11. In Ammal Madachi v. Kopillan Nadar,1954 KLT. 795, a decision of the Travancore-Cochin High Court, T. K. Joseph, J. pointed out: "Ext. A is a deed of Otti which is neither a simple mortgage nor a usufructuary mortgage as defined in the Transfer of Property Act. It properly comes under the category of anomalous mortgages. While usufructuary mortgages do not impose a personal liability on the mortgagee, the customary law of Travancore is that a person who borrows money on Otti is personally liable for the amount as in the case of a hypothecation bond. In other words, all the elements of a hypothecation bond are present in an Otti transaction and in addition possession of the property secured is given to the mortgagee so that he ma tyake the profits in lieu of interest". 12. It is clear from the above discussion that Ext.
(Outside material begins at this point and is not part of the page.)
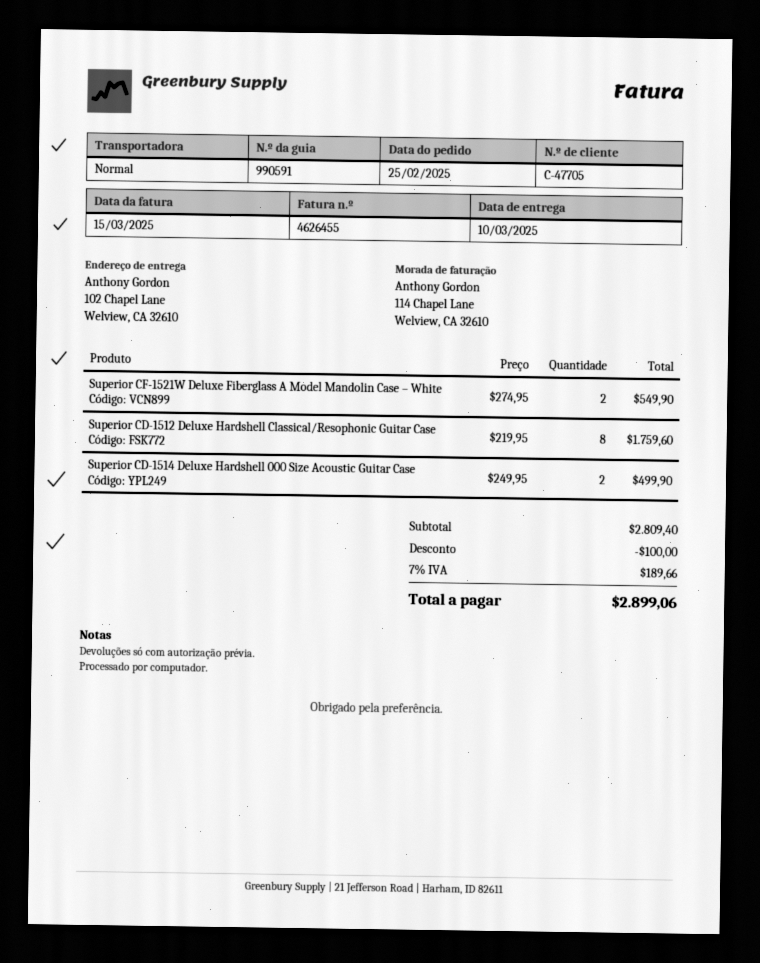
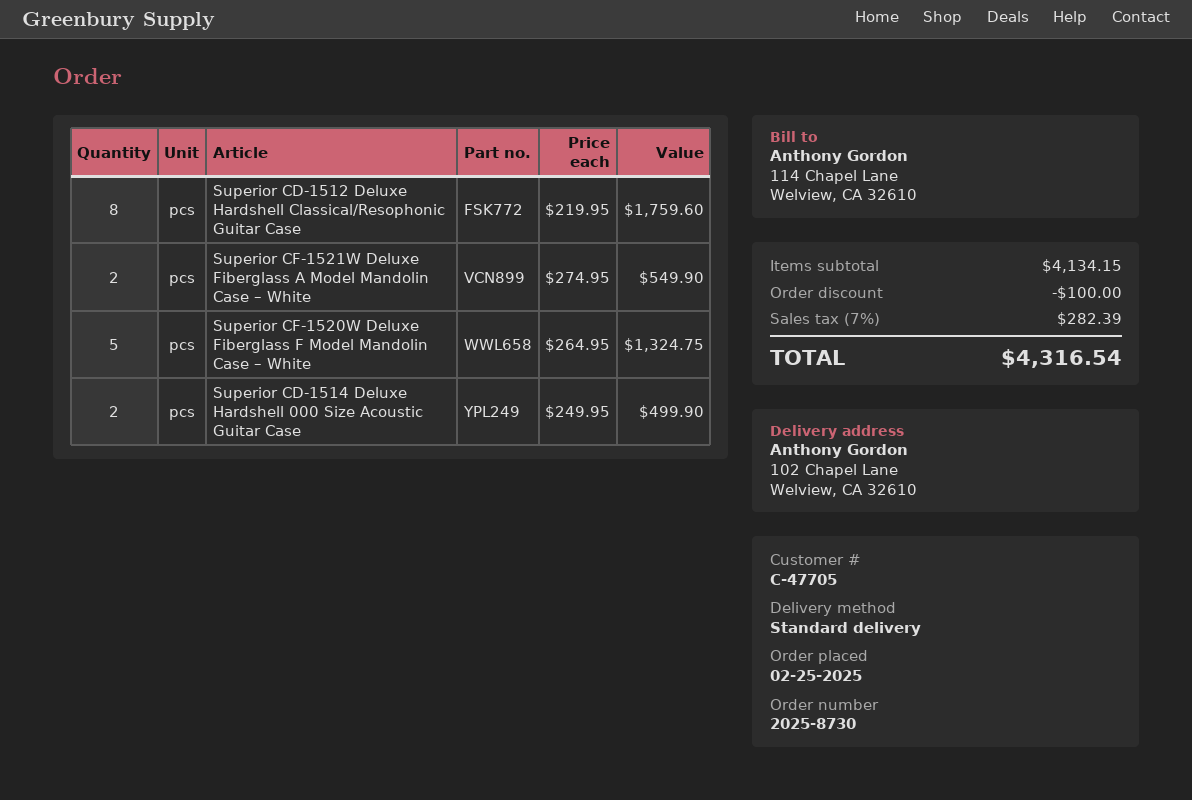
Superior CF-1520W Deluxe Fiberglass F Model Mandolin Case – White: none -> 5 x 264.95 = 1324.75
subtotal: 2809.40 -> 4134.15
tax: 7% = 189.66 -> 7% = 282.39
total: 2899.06 -> 4316.54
D2 being an otti a covenant to enforce the mortgage can be implied and the suit for recovery of the mortgage money by the sale of the mortgaged property is therefore maintainable. The suit for the said relief is admittedly not barred by limitation. Then the only question is whether the suit based on the personal covenant is barred. The suit was instituted on 18-8-1964, 13. The Limitation Act of 1963 came into force on 1-1-1964. Art.116 of the Indian Limitation Act, 1908 would govern the case as the personal liability arose out of a contract registered in writing. On 1-1-1964 when the Limitation Act, 1963 came into force the claim to enforce the personal remedy had not become barred under the Indian Limitation Act, 1908. In view of S.30 (a) of the Limitation Act, 1963 the prayer for personal relief is also not barred. The second appeal is therefore without merit. I dismiss the same. I make no order as to costs. No leave.